Edmonton Journal

The price we must pay to fix congestion

We pay for using cars — why not for using roads?

- andrew Coyne

Well what do you know. The good news in Tuesday’s initial report of Metro Vancouver’s Mobility Pricing Independen­t Commission, struck last year to come up with ways to relieve the region’s crippling traffic congestion, is not just that it has put mobility pricing — road pricing, tolls, or as the commission calls it, decongesti­on charging — squarely on the province’s political agenda: it’s that the idea was not dismissed out of hand by political leaders.

That includes the premier, John Horgan, elected just last year in part on the strength of a demagogic pledge to eliminate the existing tolls on two Vancouver-area bridges. But that was then. “The tolls that we removed were in one part of the Lower Mainland,” he told reporters this week, “and it was the fairness question we raised during the election campaign.” And now, with the commission due to deliver its final report in April? “I want to see what they come back with,” he said, “and how it fits in with our affordabil­ity plan for British Columbians.”

Expect to hear similarly cautious responses from other office-holders. They know that people are used to driving the roads for “free.” And whenever people are used to getting something for “free” they react badly to any suggestion that they should begin paying for it.

Only what comes out of their mouth is not “I don’t want to pay for something I’ve been used to getting for free” or even “this is new and I hate new things.” It’s “affordabil­ity.” I suspect this is a rationaliz­ation, and the reason I say so is that there’s nothing new about it.

It is not new, for starters, to charge for things. We may not price roads, but we price nearly everything else in the economy: for example, food. Generally we recognize that affordabil­ity is a problem of income, not prices. If we are worried whether people can afford X or Y, the answer we most often choose is to give them the money to buy it, rather than suppress prices. Because in the absence of prices, demand overwhelms supply. Thank goodness we price food, or the result would be breadlines.

Yet point out that a similar consequenc­e has in fact followed from our failure to price roads — the delays and congestion that are everywhere in our major cities — and the instant objection is “affordabil­ity.” Never mind that the only people for whom the cost of road pricing would be an issue are those who can afford to buy a car.

But in fact we already pay to use the roads in all sorts of ways. If affordabil­ity forbids charging a few dollars a day in road tolls, it is odd that it is not already invoked as an objection to pricing gas. Or tires. Or auto insurance. Or cars.

And of course, we pay in other ways beyond those. Congestion itself imposes all sorts of costs, not only on drivers but on others, from delays and missed appointmen­ts, to the added air pollution, to the reduction in property values in highly congested areas.

But wait: if we “already pay to use the roads,” why haven’t these existing prices — or the taxes we pay on top, such as the gas tax — been sufficient to prevent this? Because they are not directed to particular times and places, or vary with traffic conditions. Congestion isn’t a problem of overall or average traffic volumes. It’s a problem of bottleneck­s: on certain heavily travelled roads, especially at peak times.

So any solution to congestion must put a price on road use. Of course, that’s nothing new, either, in a sense.

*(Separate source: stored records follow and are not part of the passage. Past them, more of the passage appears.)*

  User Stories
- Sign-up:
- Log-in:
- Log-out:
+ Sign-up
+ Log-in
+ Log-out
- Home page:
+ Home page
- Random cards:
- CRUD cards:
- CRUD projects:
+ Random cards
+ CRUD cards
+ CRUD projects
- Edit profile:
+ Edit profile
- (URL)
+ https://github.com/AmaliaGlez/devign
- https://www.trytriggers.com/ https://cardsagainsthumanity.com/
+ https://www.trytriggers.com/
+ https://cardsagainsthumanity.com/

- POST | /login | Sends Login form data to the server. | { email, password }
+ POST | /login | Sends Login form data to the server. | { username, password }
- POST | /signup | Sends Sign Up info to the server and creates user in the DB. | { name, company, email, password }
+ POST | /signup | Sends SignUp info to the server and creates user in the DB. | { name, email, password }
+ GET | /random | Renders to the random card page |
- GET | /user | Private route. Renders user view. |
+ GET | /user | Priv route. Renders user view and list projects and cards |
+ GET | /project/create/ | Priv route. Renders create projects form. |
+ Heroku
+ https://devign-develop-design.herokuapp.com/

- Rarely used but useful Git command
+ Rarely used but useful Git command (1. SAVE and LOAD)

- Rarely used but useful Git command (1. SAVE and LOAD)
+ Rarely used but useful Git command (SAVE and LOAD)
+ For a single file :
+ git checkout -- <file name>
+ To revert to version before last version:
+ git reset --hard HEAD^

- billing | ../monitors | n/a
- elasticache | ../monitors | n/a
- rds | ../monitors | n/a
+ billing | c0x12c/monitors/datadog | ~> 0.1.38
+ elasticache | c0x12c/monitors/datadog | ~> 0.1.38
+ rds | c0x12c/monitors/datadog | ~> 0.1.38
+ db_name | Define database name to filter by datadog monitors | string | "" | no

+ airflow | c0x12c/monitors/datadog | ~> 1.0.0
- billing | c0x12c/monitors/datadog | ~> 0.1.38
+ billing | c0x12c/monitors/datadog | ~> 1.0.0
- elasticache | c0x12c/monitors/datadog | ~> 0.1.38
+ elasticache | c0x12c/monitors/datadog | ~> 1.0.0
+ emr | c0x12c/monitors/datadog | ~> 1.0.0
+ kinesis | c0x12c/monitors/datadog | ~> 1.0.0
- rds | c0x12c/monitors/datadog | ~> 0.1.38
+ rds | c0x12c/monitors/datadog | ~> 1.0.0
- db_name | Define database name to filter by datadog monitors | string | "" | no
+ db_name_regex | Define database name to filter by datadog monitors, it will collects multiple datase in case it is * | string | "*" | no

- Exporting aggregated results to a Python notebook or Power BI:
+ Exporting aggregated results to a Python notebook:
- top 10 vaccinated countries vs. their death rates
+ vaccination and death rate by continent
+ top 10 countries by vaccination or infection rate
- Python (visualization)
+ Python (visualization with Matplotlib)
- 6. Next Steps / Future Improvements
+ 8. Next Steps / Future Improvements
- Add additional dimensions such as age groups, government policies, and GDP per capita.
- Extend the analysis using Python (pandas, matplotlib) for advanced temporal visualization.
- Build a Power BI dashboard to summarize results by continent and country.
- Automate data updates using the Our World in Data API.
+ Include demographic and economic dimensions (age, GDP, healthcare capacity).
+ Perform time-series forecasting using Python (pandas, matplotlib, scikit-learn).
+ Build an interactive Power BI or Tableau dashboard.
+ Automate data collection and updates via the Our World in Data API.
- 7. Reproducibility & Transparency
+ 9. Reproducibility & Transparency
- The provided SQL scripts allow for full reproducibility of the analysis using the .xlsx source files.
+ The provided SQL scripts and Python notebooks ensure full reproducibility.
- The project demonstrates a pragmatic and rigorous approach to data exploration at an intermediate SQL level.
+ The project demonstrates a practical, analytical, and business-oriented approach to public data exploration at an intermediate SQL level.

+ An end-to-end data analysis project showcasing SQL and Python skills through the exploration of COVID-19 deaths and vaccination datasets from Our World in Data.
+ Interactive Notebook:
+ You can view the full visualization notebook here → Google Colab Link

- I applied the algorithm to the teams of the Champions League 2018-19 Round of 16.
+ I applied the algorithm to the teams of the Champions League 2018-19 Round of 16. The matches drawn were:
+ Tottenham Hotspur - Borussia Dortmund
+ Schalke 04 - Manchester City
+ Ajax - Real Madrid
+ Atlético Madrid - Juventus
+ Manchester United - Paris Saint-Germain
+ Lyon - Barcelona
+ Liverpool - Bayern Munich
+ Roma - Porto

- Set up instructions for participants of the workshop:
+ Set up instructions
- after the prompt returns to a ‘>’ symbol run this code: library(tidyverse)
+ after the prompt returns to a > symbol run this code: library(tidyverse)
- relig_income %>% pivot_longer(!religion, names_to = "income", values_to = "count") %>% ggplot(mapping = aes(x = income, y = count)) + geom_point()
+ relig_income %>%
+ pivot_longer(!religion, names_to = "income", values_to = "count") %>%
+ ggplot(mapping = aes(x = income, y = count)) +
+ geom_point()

Right now we price it in time: the most desirable road space at the most desirable times goes to those willing to wait the longest to use it. But this is perverse. The whole point of a road is to get you where you want as speedily as possible.

It also renders ineffectiv­e any non-pricing fix for congestion, such as are commonly proposed — from more roads to more transit to synchroniz­ing traffic lights and beyond. For any solution that aims to “get cars off the road” or “make the traffic go faster” simply reduces the time-price of driving. How do people respond to this? The evidence confirms what the theory predicts: by driving more.

That’s even true of tolls, in some cases. Charge people to drive into the centre of town, as cities from London to Stockholm have done, and fewer cars will indeed enter. Traffic in the city centre eases for a while — until its residents notice, and start driving more.

Of the two alternativ­es proposed by the commission, then — “congestion point” pricing, charged at particular locations throughout the city, versus pricing use of the road network generally, via GPS-based transponde­rs installed in every car — put me down for the latter.

The instant objection here is privacy. Would the government know where you were at any given moment? Very well: do you use a cellphone? Because the same objections would seem to apply. Privacy concerns did not prove insoluble there; neither do they seem likely to in the present case.

This is admittedly groundbrea­king stuff. No jurisdicti­on has yet adopted such a system, for the simple reason that the technology is only now becoming available. But Washington and Oregon are testing prototypes, while Singapore will be first in the world to actually implement it, beginning in 2020.

And here’s the thing. Even the idea of charging to use particular stretches of road at particular times — even that is not new. It’s how we pay for street parking. We get how important it is to price scarce road space when the cars are standing still. Should the same logic not apply just because the cars are moving?